While the rural population did not afford the cost of a TV set, the
urban elite tuned to CNN (Anepe 1992).

9. Before the age of broadcasting, contact between languages was
primarily through either face-to-face or written communication.
Overcoming spatial barriers and the limitations of literacy, radio and
television have brought on-the-air languages within the reach of those
who afford the receiving equipment. However, contrary to a common
belief that access to broadcasting is easier than to print media,
small and minority languages have often been excluded by both radio
and television. Being multilingual and multiethnic, the great majority
of contemporary states seek national unity in part through a national
or official language. As a result, the states and their public
television systems either ignore linguistic diversity or actively
eliminate it. Private television is equally exclusionist when minority
audiences are not large enough to be profitably delivered to
advertisers, or if state policy proscribes multilingual minority
broadcasting (e.g., in Turkey). Even in Western Europe, indigenous
minority languages such as Welsh in Britain had to go through a
difficult struggle in order to access television (Tomos 1982). Both
the centralizing states and minorities realize that television confers
credibility and legitimacy on language. The use of a threatened
language at home and, even, at school does not ensure its survival any
more; language vitality depends increasingly on broadcasting (Howell,
Jr. 1986:196-97).

10. New technologies such as satellites, computers, cable and VCR have
radically changed the process of televisual production, transmission,
delivery and reception. Television is helping the further spread of
English as the dominant world language. This is in part due to the
globalization or transnationalizaion of the medium, which has for the
first time in history created audiences of the size of one billion
viewers for certain programs. Although the linguistic fragmentation of
the global audience is phenomenal, English language programs, mostly
produced in the United States and England, are popular throughout the
world. Television has accelerated the spread of English as a global
lingua franca. For instance, in Sweden where subtitling allows viewers
to listen to the original language, television has helped the further
spread of English. Also, since the United States is the most powerful
producer of entertainment and information, American English is
spreading at the expense of other standards of the language such as
Australian, British, Canadian, and Indian (Findahl 1989).

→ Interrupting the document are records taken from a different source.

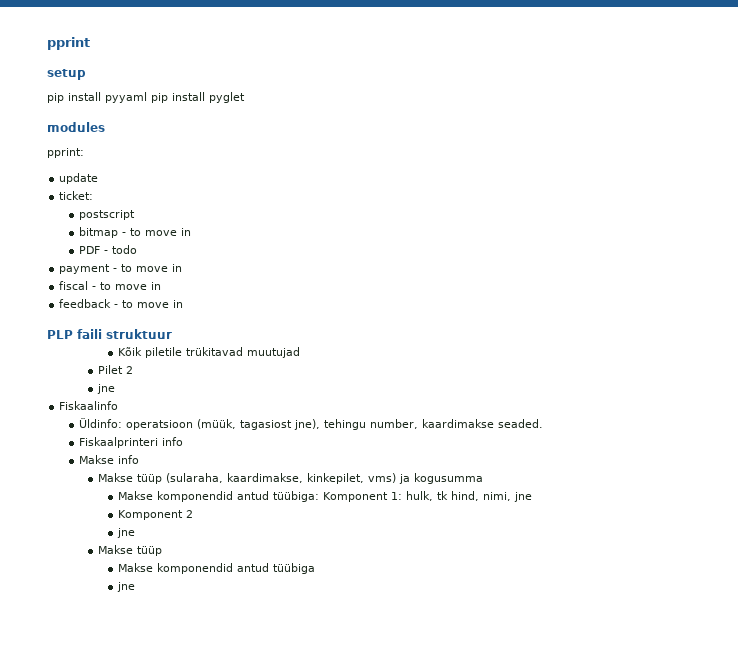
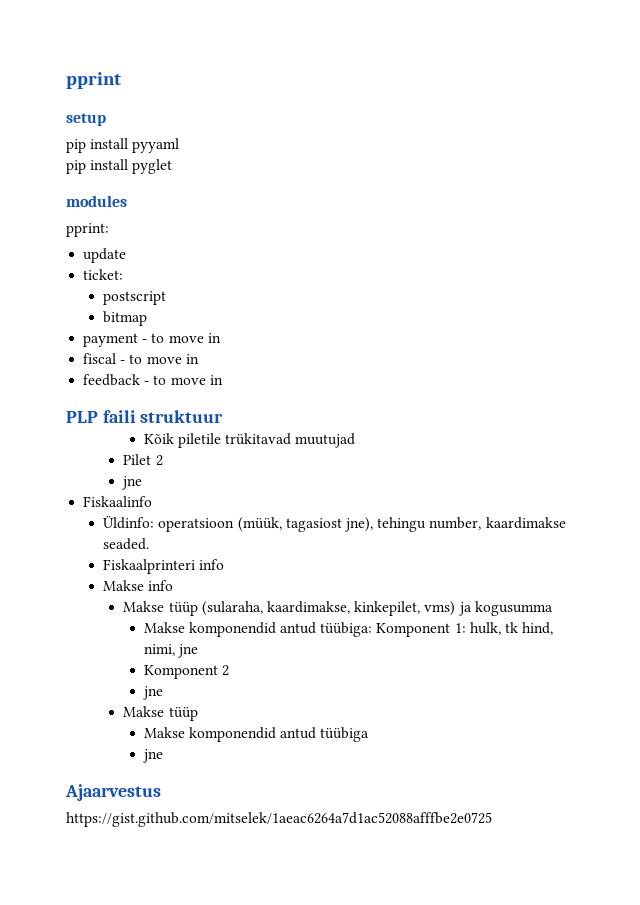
(147, 97) none -> (180, 145) //
[121,228,191,236] [78,245,137,254] - to move in // PDF - todo -> (148, 318) none
(135, 587) none -> [65,784,161,801] [66,812,492,827] // Ajaarvestus // https://gist.github.com/mitselek/1aeac6264a7d1ac52088afffbe2e0725

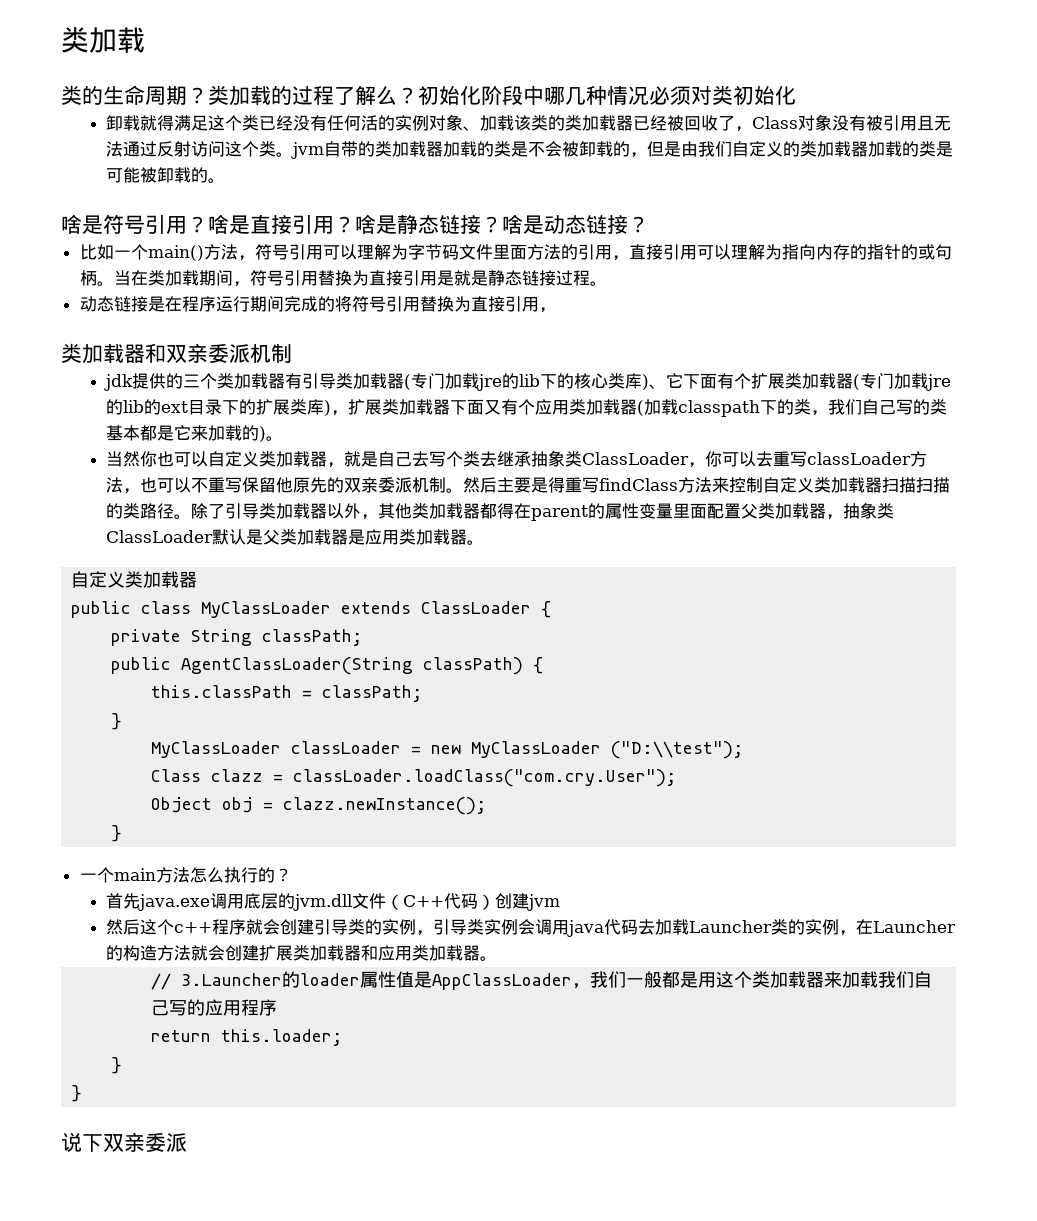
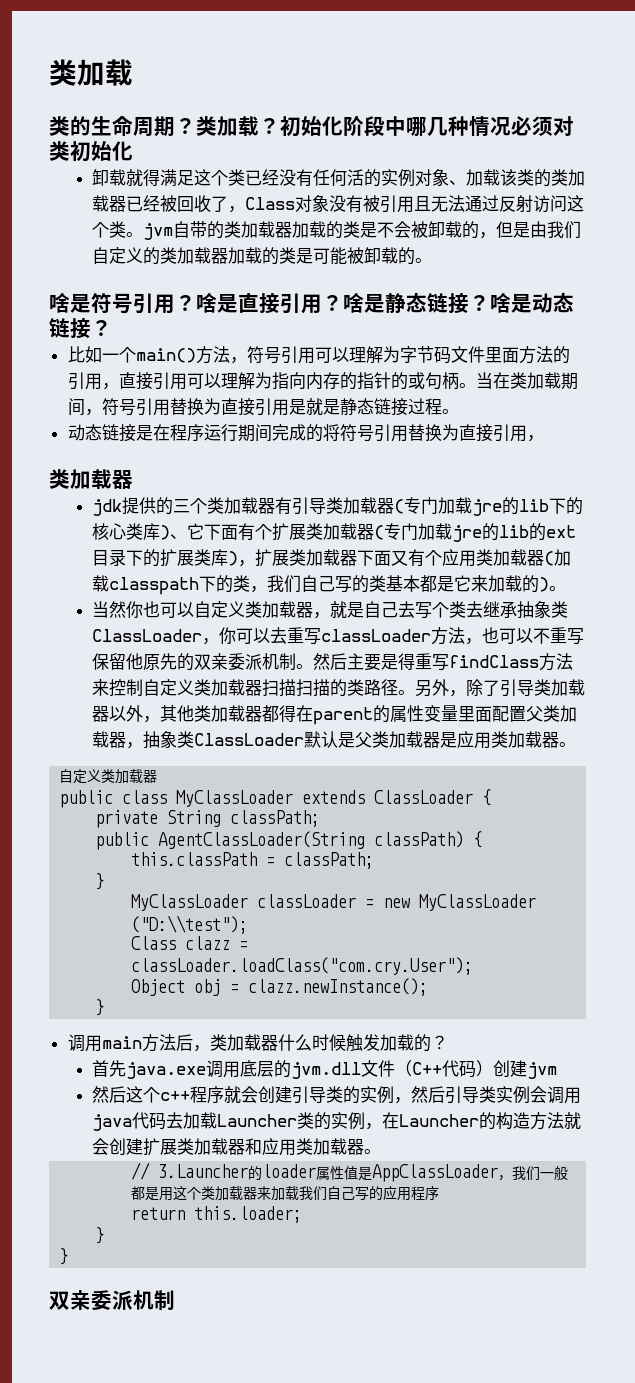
[271,85,397,105] 的过程了解么 -> (259, 126) none
[145,343,292,363] 和双亲委派机制 -> (133, 479) none
(192, 516) none -> [414,679,466,697] 另外，
[79,867,114,883] 一个 -> [67,1034,102,1052] 调用
[189,867,258,883] 怎么执行 -> [175,1034,414,1052] 后，类加载器什么时候触发加载
(434, 933) none -> [410,1086,445,1103] 然后
[61,1132,187,1152] 说下双亲委派 -> [49,1290,175,1310] 双亲委派机制

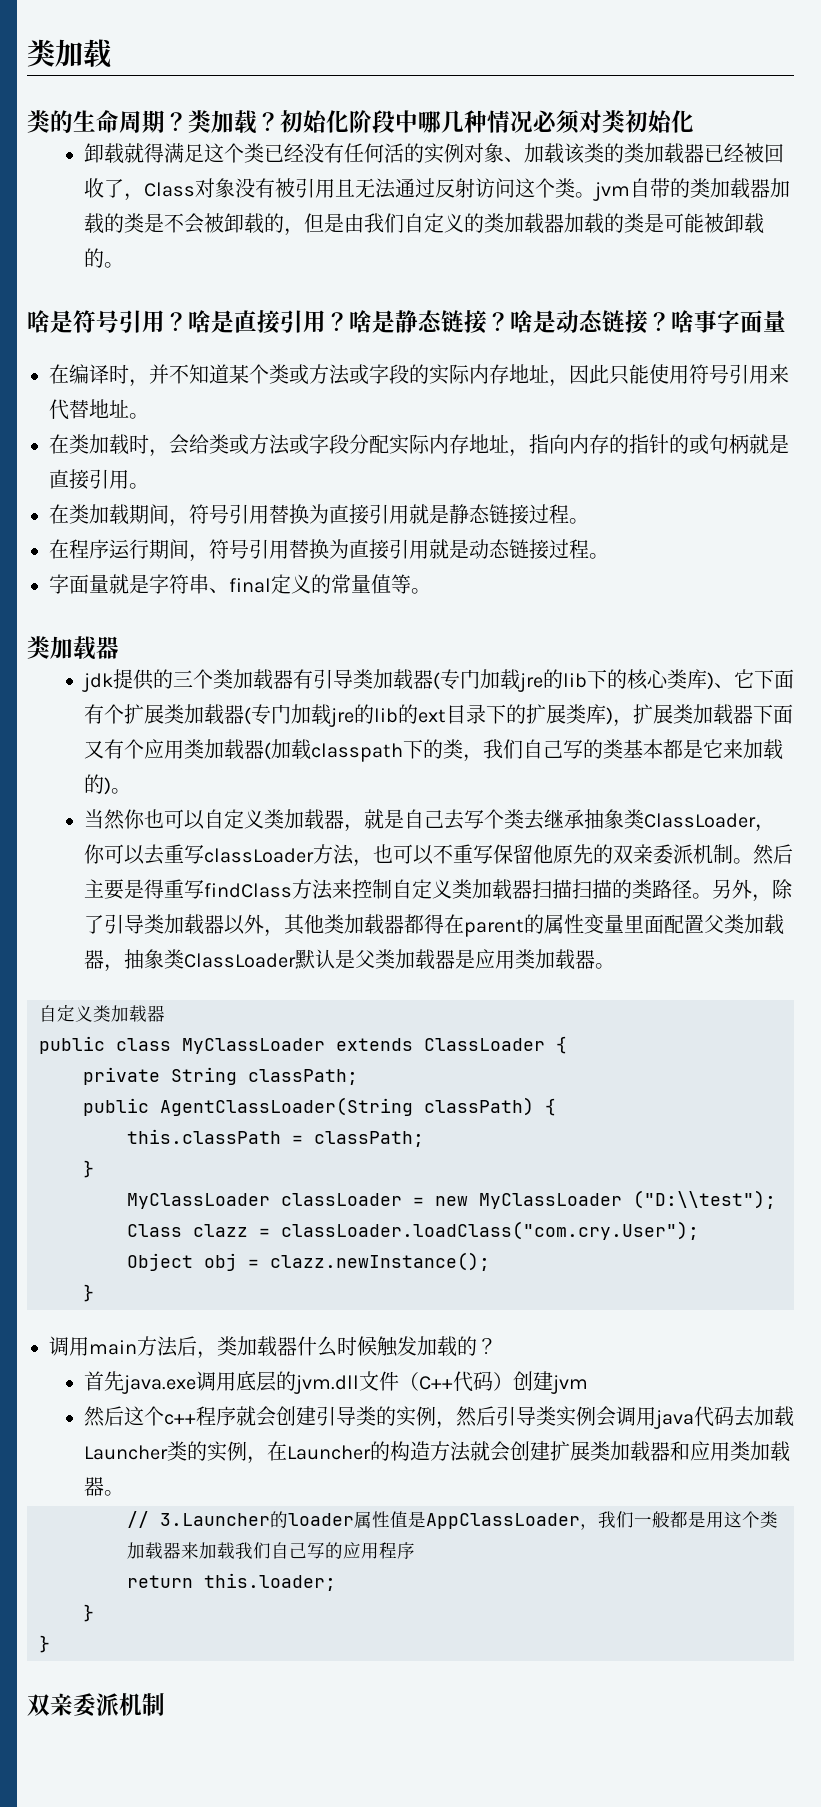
[67,346,570,364] [67,372,272,390] // 比如一个main()方法，符号引用可以理解为字节码文件里面方法的引用，直接引用可以理解为 -> [671,310,786,333] [49,364,789,387] [49,399,149,420] [49,434,529,457] 啥事字面量 // 在编译时，并不知道某个类或方法或字段的实际内存地址，因此只能使用符号引用来代替地址。 // 在类加载时，会给类或方法或字段分配实际内存地址，
[458,372,493,389] 。当 -> [749,434,789,454] [49,469,149,490] 就是直接引用。 //
[288,399,306,415] 是 -> (409, 514) none
[67,424,153,442] 动态链接是 -> (589, 521) none
[271,424,544,442] 完成的将符号引用替换为直接引用， -> [189,539,609,562] [49,574,431,594] ，符号引用替换为直接引用就是动态链接过程。 // 字面量就是字符串、final定义的常量值等。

11. While some observers see in the new technologies the demise of
minority languages and cultures, others believe they empower them to
resist and survive. Cable television, for instance, has offered
opportunities for access to small and scattered minorities. Satellite
empowered the refugee and immigrant Kurdish community in Europe to
launch a daily program in their native tongue in 1995. Thus, unable to
enjoy self-rule in their homeland, they gained linguistic and cultural
sovereignty in the sky, beaming their programs to Kurdistan where the
language suffers from Turkey's harsh policy of linguicide. While this
is a dramatic achievement, other experiences, e.g. aboriginal
languages in Western countries (Riggins 1992), are mixed.

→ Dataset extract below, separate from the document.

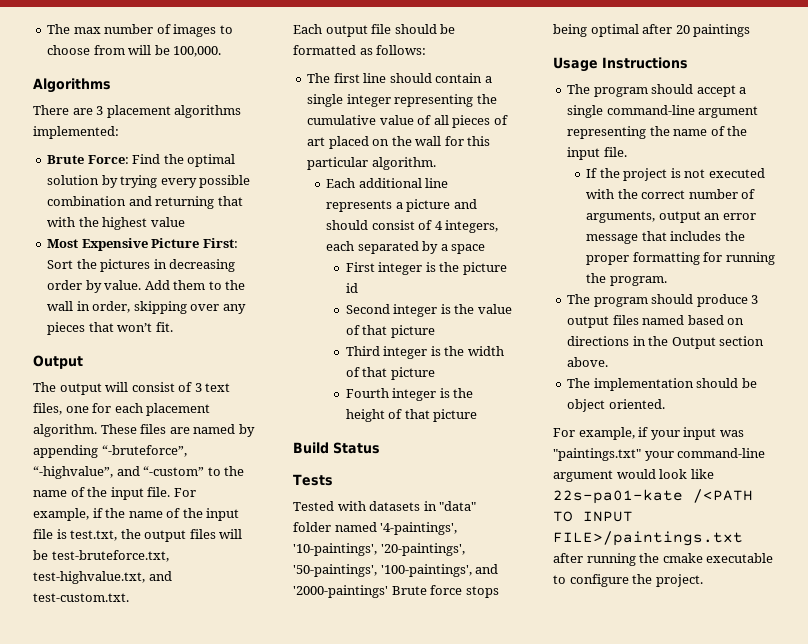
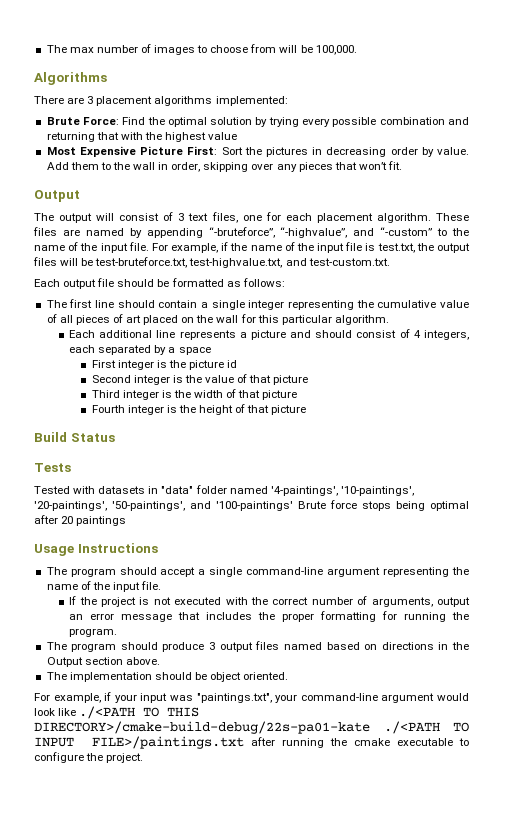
[380,564,499,577] [293,585,388,598] '100-paintings', and '2000-paintings' -> [190,501,293,511] and '100-paintings'
[553,448,641,461] "paintings.txt" -> [196,693,272,703] "paintings.txt",
[553,489,753,504] 22s-pa01-kate /<PATH -> [79,706,200,719] [34,721,440,734] ./<PATH TO THIS DIRECTORY>/cmake-build-debug/22s-pa01-kate ./<PATH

12. Truly empowering is television's potential to open a new door on
the prelingually deaf community. The World Federation of the Deaf in
Helsinki demands the official recognition of the sign language(s) used
by the deaf as one of each country's indigenous language. Television
is the main medium for promoting these languages, and providing
translated information from print and broadcast media (text in
Skutnab-Kangas and Phillipson 1994:400-12). It is possible to launch
channels in sign language. However, it is important to note that the
same technology is used by the more powerful states to promote their
linguistic and political presence among the less powerful. Thus, the
Islamic Republic of Iran's state-run radio was made available via
satellite to the sizable refugee population in North America in 1995,
and television was to follow soon
.

Ø

 

THE POLITICAL ECONOMY OF EXCLUSION

13. Liberal, neoclassical, and neoconservative theorists look at the
state as the only regulator of power in politics, economy and culture.
They treat all state interference as censorship and propaganda.
Although they are aware of the power of the "invisible hand" of the
market, they refrain from viewing it as a more powerful regulation, as
a far more effective distribution of power in society.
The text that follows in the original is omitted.